--- START ---

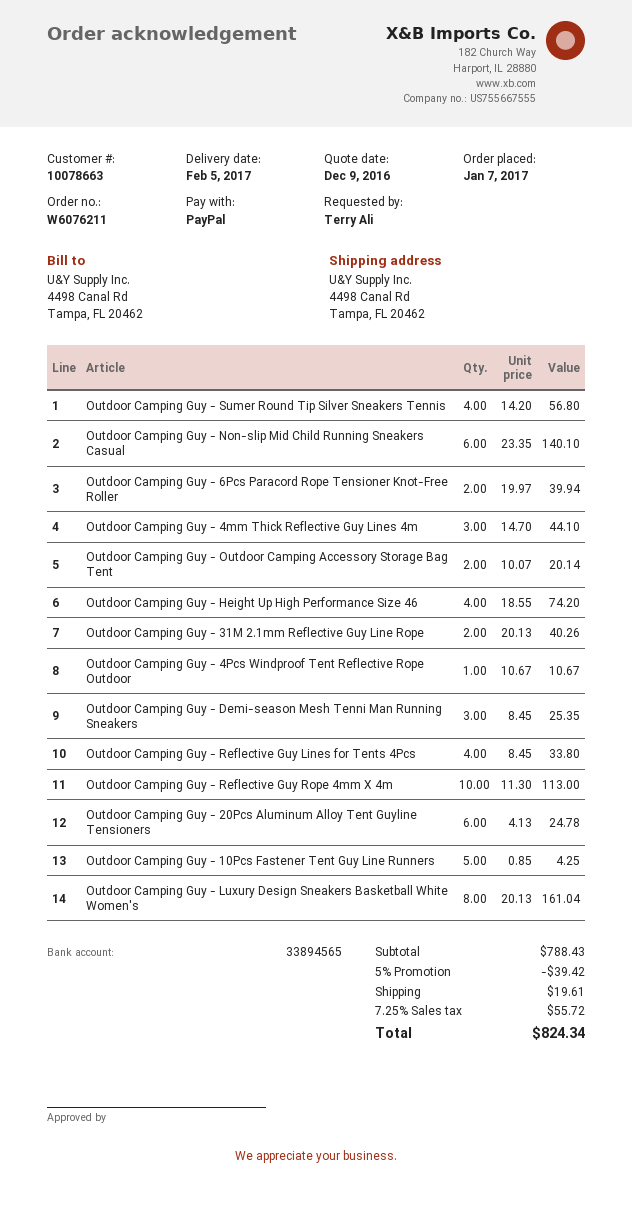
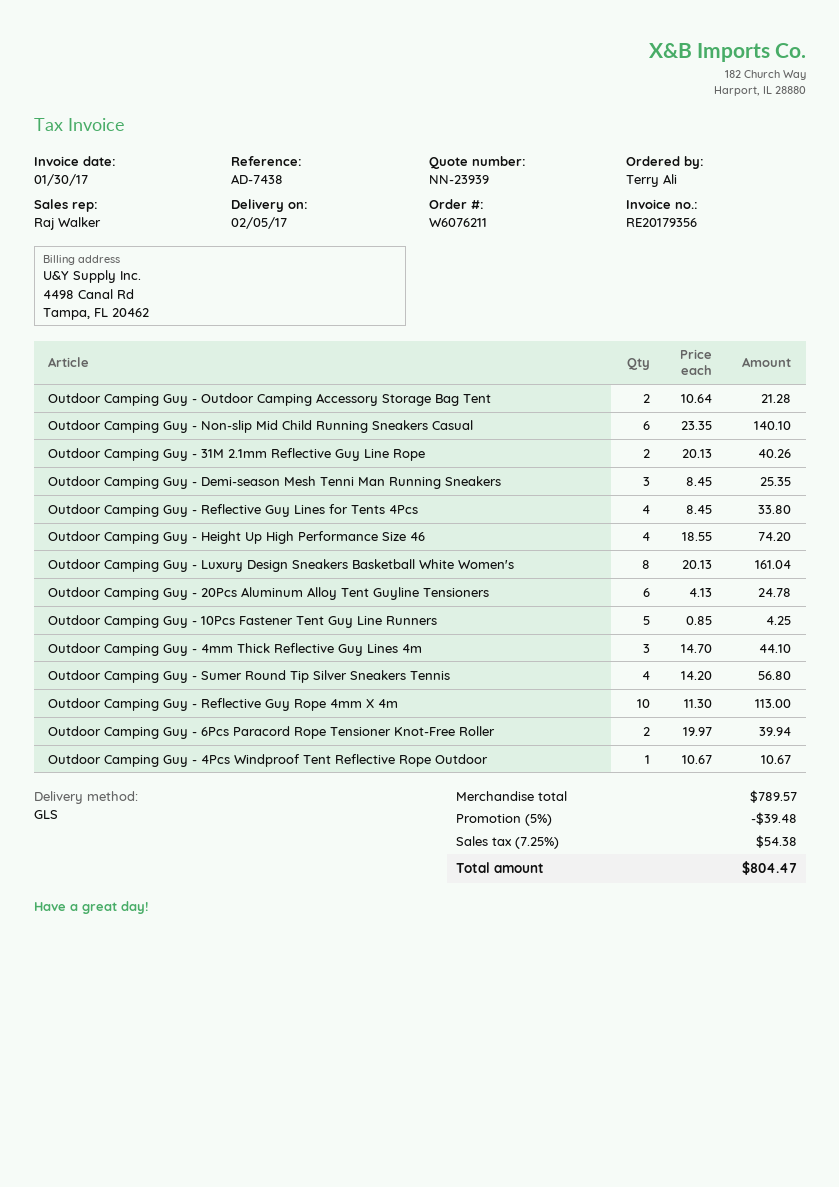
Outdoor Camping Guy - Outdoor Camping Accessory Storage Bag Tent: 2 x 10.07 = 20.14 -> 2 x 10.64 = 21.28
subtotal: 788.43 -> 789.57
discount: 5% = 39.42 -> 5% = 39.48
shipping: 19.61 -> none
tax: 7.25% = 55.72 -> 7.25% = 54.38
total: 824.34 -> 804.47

--- END ---
--- START ---

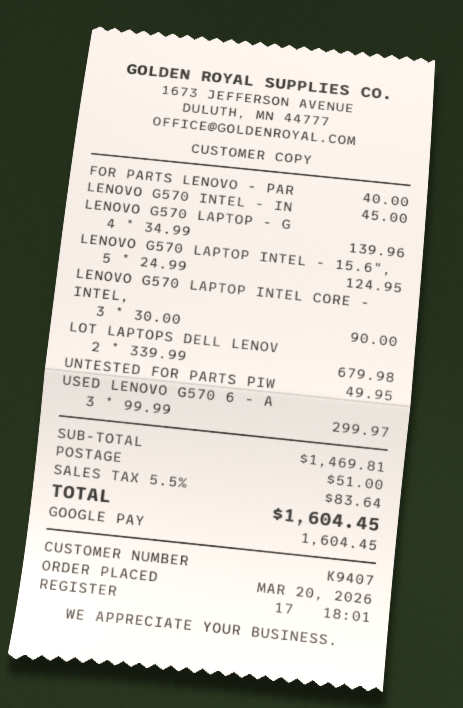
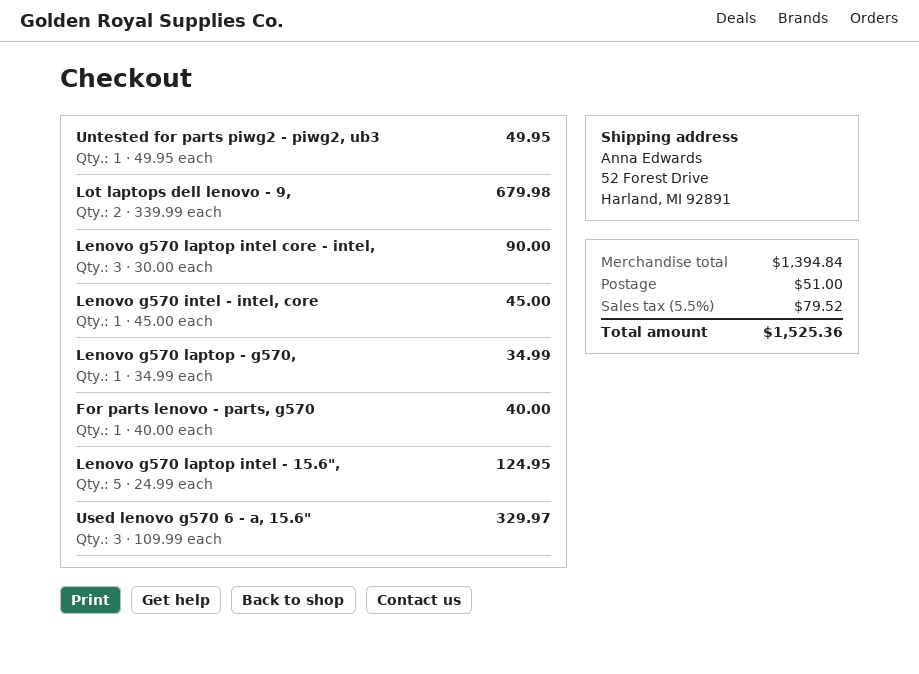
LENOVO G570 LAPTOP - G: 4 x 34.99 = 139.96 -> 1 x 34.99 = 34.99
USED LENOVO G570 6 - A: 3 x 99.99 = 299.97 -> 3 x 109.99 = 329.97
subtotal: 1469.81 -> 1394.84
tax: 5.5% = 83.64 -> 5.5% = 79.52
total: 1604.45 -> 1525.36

--- END ---

▸ WHAT YOU WILL DO
Pull every line containing the word "LENOVO" out of the listing.

▸ THE ANSWER
LENOVO G570 LAPTOP - G: 4 x 34.99 = 139.96 -> 1 x 34.99 = 34.99
USED LENOVO G570 6 - A: 3 x 99.99 = 299.97 -> 3 x 109.99 = 329.97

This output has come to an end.